§ Task requirements: Repeat precisely the span of lines below that opens with the line containing "ship to: 5 Railway" and closes with the line containing "total: 535.46 -> 571.33", both included.

§ Dataset extract:
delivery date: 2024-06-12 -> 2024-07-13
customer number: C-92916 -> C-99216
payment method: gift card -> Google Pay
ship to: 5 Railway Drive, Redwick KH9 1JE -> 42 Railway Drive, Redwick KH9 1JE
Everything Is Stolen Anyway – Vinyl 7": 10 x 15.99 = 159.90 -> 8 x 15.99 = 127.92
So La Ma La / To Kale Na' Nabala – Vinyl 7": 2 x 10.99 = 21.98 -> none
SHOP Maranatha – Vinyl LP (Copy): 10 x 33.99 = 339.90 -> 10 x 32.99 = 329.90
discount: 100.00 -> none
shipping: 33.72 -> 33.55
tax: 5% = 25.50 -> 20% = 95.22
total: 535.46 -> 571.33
--
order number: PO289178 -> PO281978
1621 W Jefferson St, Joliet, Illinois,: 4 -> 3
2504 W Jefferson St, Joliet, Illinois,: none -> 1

§ Output of the exercise:
ship to: 5 Railway Drive, Redwick KH9 1JE -> 42 Railway Drive, Redwick KH9 1JE
Everything Is Stolen Anyway – Vinyl 7": 10 x 15.99 = 159.90 -> 8 x 15.99 = 127.92
So La Ma La / To Kale Na' Nabala – Vinyl 7": 2 x 10.99 = 21.98 -> none
SHOP Maranatha – Vinyl LP (Copy): 10 x 33.99 = 339.90 -> 10 x 32.99 = 329.90
discount: 100.00 -> none
shipping: 33.72 -> 33.55
tax: 5% = 25.50 -> 20% = 95.22
total: 535.46 -> 571.33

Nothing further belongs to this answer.